It’s taken a while for the seasons to change here in the Inland Northwest. Rainy weeks and warm temperatures have kept the grass greener and flowers blooming longer than usual in our neck of the woods.
Yet, we know what’s coming even if we don’t feel it. Leaves have fallen. Baseball season is over. Clocks have been turned back.
Change is constant, yet it’s often hard to process. That’s why I’m so thankful for signs in creation that remind me there is a bigger picture, a consistent rhythm and order to this world. One of those signs is the deer who rests in our backyard.
Our family first noticed “Mama Deer” when we moved in our place six summers ago. There was a group, but this one doe was set apart from the rest by an injury. Her fur was bloodied and she walked with a limp; yet, she always had two young that she nursed and cared for.
Our family had a blast watching the mama with her babies that first summer and fall. Sometimes the kids and I would hold our breath as she crossed the busy street in front of our house to go for a drink from the lake. We took photos and prayed she would survive the winter despite her obvious pain.
We felt relieved when she reappeared from the woods the following spring with new babies. Her body had healed, although you could still identify her by the scar on her side and the continual limp she walked with. We felt blessed that she choose our yard as a safe place to nurture her family. And every spring she gracefully limps into our backyard with her new young in tow, grazing from our bushes and taking naps under the tree’s shade. She has been a beautiful reminder of peace and perseverance in the midst of struggle.
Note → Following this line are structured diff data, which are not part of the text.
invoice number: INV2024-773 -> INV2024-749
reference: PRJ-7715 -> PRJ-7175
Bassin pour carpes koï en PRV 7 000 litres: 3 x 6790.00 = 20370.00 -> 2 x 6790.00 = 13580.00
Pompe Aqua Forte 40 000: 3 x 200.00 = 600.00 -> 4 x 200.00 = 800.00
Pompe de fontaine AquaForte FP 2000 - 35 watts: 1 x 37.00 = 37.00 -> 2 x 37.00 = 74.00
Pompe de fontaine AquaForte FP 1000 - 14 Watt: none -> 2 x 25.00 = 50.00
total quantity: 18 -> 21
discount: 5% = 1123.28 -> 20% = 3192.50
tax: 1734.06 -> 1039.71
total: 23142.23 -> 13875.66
This past summer, the doe’s physical limp resonated with how I was feeling emotionally. For a variety of reasons, the rhythms and schedules I were accustomed to had been interrupted. Relationships had been stretched, redefined. Feeling a bit lost, I gained a bit of comfort from just watching that doe. And despite the pain from her injury, I observed Mama Deer consistently doing three things: 1) Taking care of her young; 2) Nourishing herself by trips to the lake; and 3) Resting in the shade.
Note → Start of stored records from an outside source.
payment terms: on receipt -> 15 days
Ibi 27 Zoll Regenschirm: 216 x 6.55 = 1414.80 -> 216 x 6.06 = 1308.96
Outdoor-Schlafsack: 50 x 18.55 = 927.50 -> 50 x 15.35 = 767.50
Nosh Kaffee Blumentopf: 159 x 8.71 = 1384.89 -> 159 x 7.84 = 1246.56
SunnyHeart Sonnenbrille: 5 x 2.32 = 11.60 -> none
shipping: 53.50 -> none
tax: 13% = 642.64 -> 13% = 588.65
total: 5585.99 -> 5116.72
I took a cue from her lead, and some healthier habits began to take root. I entered into more heartfelt conversations with my family. Tending my soul became a bigger priority with piles of books, ample journaling and long days outside in the sun. I took time to rest, going to bed without setting alarms and not pushing at such a frantic pace.
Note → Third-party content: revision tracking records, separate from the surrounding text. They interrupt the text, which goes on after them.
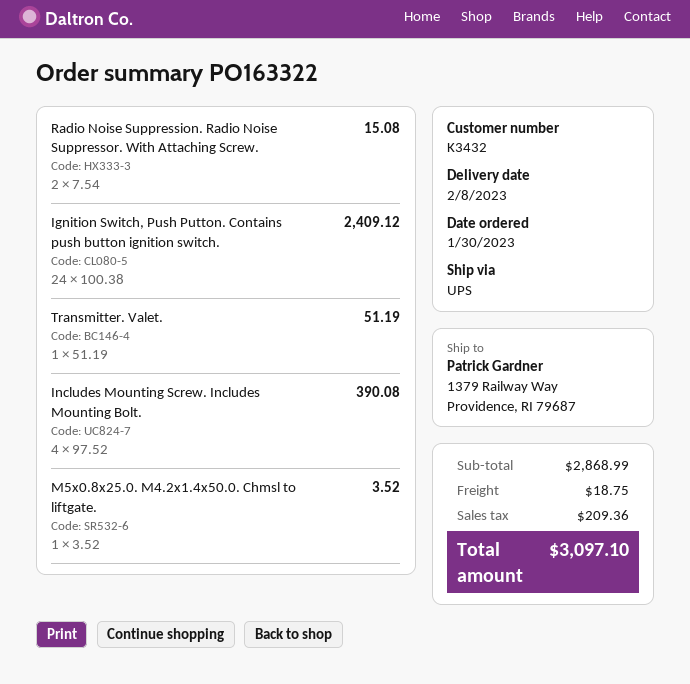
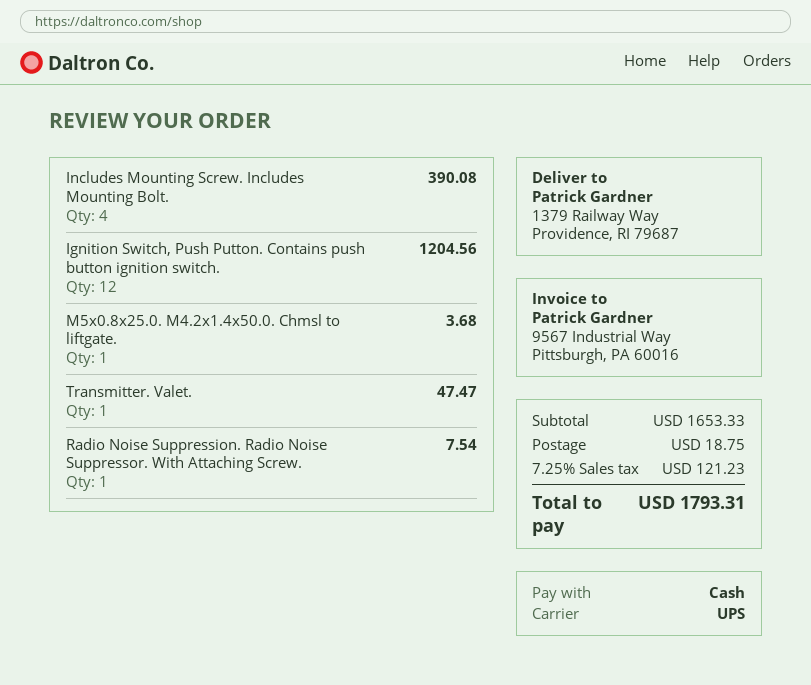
Radio Noise Suppression. Radio Noise Suppressor. With Attaching Screw.: 2 for 15.08 -> 1 for 7.54
Ignition Switch, Push Putton. Contains push button ignition switch.: 24 for 2409.12 -> 12 for 1204.56
Transmitter. Valet.: 1 for 51.19 -> 1 for 47.47
M5x0.8x25.0. M4.2x1.4x50.0. Chmsl to liftgate.: 1 for 3.52 -> 1 for 3.68
subtotal: 2868.99 -> 1653.33
tax: 209.36 -> 121.23
total: 3097.10 -> 1793.31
My heart has always been most receptive to the whispers of God through words and nature, and I was fortunate to come across Christie Purifoy’s book “Roots & Sky” during my summer soul searching. There was so much beautiful imagery and poetic inspiration to consider as Christie wrote about her family’s move to a beautiful farmhouse and what she learned through each of her first seasons there.
She wrote that many of the good gifts in her life have been rooted in emptiness. Instead of fighting against the loneliness or filling every empty space in the schedule, she said that sometimes you just need to sit in silence and see what happens. She wrote, “When I stop trying to fill my empty places, I leave room for glory.”
And the surprising result of this solitary action is often a renewed creativity spirit. Art can take root when we’re emptied of stuff we once thought was important. And creativity often comes when we are broken, allowing inspiration and renewal into our hearts and minds. “Art is the material form of hope,” Christie wrote.
I found the emptiness I experienced last summer to be a healing place, an opportunity for growth. My perspective on change began to shift. Even though it has been painful, changes in my life afforded me the opportunity and courage to start this blog, something I had dreamed of doing for years. To be quietly brave in being who I was created to be. To own my story. To surrender the outcomes and not be as fearful of what may come.
I’m learning to be patient and sit with the emptiness for a while when it comes; it’s not as scary and uncomfortable as it used to be. I’ve become more attune to myself. I’ve found myself extending more grace to myself and, in turn, to others.
Whether or not I’m prepared, the seasons are changing. I’ve reconciled that I won’t always feel the best when change comes my way. But I’ve committed myself to sit in the emptiness, to allow hope to percolate. To limp along in grace and love those around me well.